Finding the right drink for Halloween is a difficult proposition: Exactly what should one pair with way too much chocolate and candy?
And then it came to us: the Corpse Reviver. Not only does this classic beverage have an appropriately ghoulish moniker, but it’s also tart and strong, a great contrast to sweet treats. Originally conceived as a hair-of-the-dog hangover-reliever (thus the name) to be drunk in the morning, the recipe first appeared in Harry Craddock’s legendary 1930 tome, The Savoy Cocktail Book.
Nearly a century later, the Corpse Reviver No. 2 (pictured right) is still popular. (Watch Liquor.com advisory board member Simon Ford make it in our How to Cocktail video.) The combo of gin, Cointreau, Lillet Blanc and lemon, spiked with a dash of absinthe, is just the thing for a sophisticated costume party. However, heed Craddock’s advice: “Four of these taken in swift succession will quickly unrevive the corpse again.”
But that’s not Craddock’s only Corpse Reviver recipe.
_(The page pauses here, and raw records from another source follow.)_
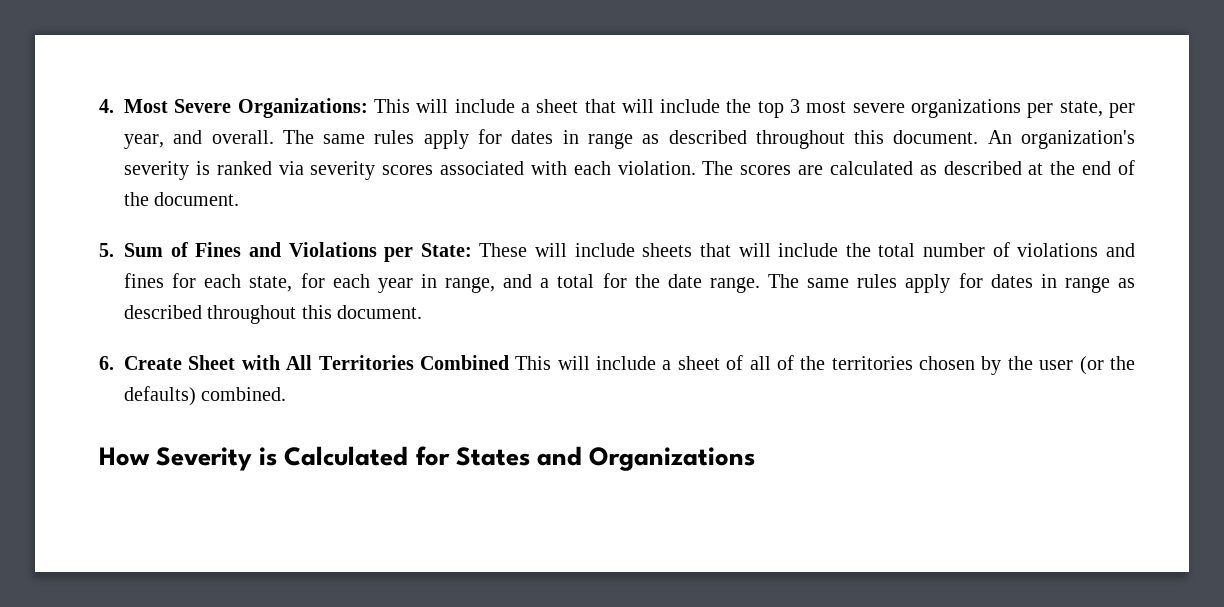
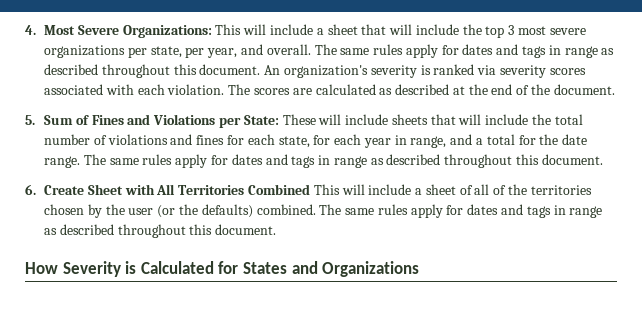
- 4. Most Severe Organizations: This will include a sheet that will include the top 3 most severe organizations per state, per year, and overall. The same rules apply for dates in range as described throughout this document.
+ 4. Most Severe Organizations: This will include a sheet that will include the top 3 most severe organizations per state, per year, and overall. The same rules apply for dates and tags in range as described throughout this document.
- 5. Sum of Fines and Violations per State: These will include sheets that will include the total number of violations and fines for each state, for each year in range, and a total for the date range. The same rules apply for dates in range as described throughout this document.
+ 5. Sum of Fines and Violations per State: These will include sheets that will include the total number of violations and fines for each state, for each year in range, and a total for the date range. The same rules apply for dates and tags in range as described throughout this document.
- 6. Create Sheet with All Territories Combined This will include a sheet of all of the territories chosen by the user (or the defaults) combined.
+ 6. Create Sheet with All Territories Combined This will include a sheet of all of the territories chosen by the user (or the defaults) combined. The same rules apply for dates and tags in range as described throughout this document.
His book contains the Corpse Reviver No. 1 (pictured left) as well, a tipple that may be more obscure today but is no less delicious. This version is a mix of cognac, calvados and sweet vermouth that tastes something like a fruitier take on a Manhattan. About this drink, the venerable barman wrote, “to be taken before 11 AM, or whenever steam and energy are needed.”
Some modern bartenders have also followed Craddock’s lead and created their own spins on the traditional formula. We like the Cannibal Corpse Reviver No. 2 (pictured center), a heavy-metal twist from New York mixologist Nate Dumas. It’s got the gin and lemon juice, but it uses pear brandy in place of Lillet and substitutes the intensely herbal Fernet-Branca for absinthe. Plus, it’s served on the rocks and topped with prosecco for a bubbly finish.
No matter which one you fix, the Corpse Reviver is the perfect spooky cocktail for Halloween. Cheers!